Brief |
Every line below between the one holding "[678,204,711,217] 27,373 ->" and the one holding "[509,310,538,322] (sets ->", inclusive, should be copied exactly, and no other line.

====

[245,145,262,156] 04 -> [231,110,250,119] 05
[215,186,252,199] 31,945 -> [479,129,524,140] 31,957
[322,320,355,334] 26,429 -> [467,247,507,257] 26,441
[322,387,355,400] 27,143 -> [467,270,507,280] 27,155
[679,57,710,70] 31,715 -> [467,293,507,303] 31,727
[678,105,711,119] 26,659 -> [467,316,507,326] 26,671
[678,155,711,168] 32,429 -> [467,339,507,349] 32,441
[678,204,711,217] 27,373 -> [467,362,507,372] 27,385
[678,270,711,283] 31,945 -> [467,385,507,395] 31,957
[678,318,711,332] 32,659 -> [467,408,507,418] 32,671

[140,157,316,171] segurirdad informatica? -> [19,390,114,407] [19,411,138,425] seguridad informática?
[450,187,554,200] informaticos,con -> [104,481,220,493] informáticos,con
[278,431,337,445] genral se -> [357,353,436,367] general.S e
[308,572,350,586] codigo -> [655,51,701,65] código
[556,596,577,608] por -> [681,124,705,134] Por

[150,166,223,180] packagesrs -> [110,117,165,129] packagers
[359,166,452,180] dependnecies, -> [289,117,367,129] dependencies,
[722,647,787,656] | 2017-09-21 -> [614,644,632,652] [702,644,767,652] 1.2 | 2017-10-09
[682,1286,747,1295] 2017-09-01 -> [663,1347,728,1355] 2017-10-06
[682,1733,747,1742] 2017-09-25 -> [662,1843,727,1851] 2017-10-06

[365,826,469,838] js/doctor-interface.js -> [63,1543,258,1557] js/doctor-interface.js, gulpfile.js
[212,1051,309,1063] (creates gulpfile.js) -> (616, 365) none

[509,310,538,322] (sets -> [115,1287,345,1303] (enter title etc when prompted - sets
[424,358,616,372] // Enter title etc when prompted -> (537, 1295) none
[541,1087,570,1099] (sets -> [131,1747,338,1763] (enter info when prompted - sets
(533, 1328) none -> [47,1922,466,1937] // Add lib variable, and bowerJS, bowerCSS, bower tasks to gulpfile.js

====

Result for this task |
[678,204,711,217] 27,373 -> [467,362,507,372] 27,385
[678,270,711,283] 31,945 -> [467,385,507,395] 31,957
[678,318,711,332] 32,659 -> [467,408,507,418] 32,671

[140,157,316,171] segurirdad informatica? -> [19,390,114,407] [19,411,138,425] seguridad informática?
[450,187,554,200] informaticos,con -> [104,481,220,493] informáticos,con
[278,431,337,445] genral se -> [357,353,436,367] general.S e
[308,572,350,586] codigo -> [655,51,701,65] código
[556,596,577,608] por -> [681,124,705,134] Por

[150,166,223,180] packagesrs -> [110,117,165,129] packagers
[359,166,452,180] dependnecies, -> [289,117,367,129] dependencies,
[722,647,787,656] | 2017-09-21 -> [614,644,632,652] [702,644,767,652] 1.2 | 2017-10-09
[682,1286,747,1295] 2017-09-01 -> [663,1347,728,1355] 2017-10-06
[682,1733,747,1742] 2017-09-25 -> [662,1843,727,1851] 2017-10-06

[365,826,469,838] js/doctor-interface.js -> [63,1543,258,1557] js/doctor-interface.js, gulpfile.js
[212,1051,309,1063] (creates gulpfile.js) -> (616, 365) none

[509,310,538,322] (sets -> [115,1287,345,1303] (enter title etc when prompted - sets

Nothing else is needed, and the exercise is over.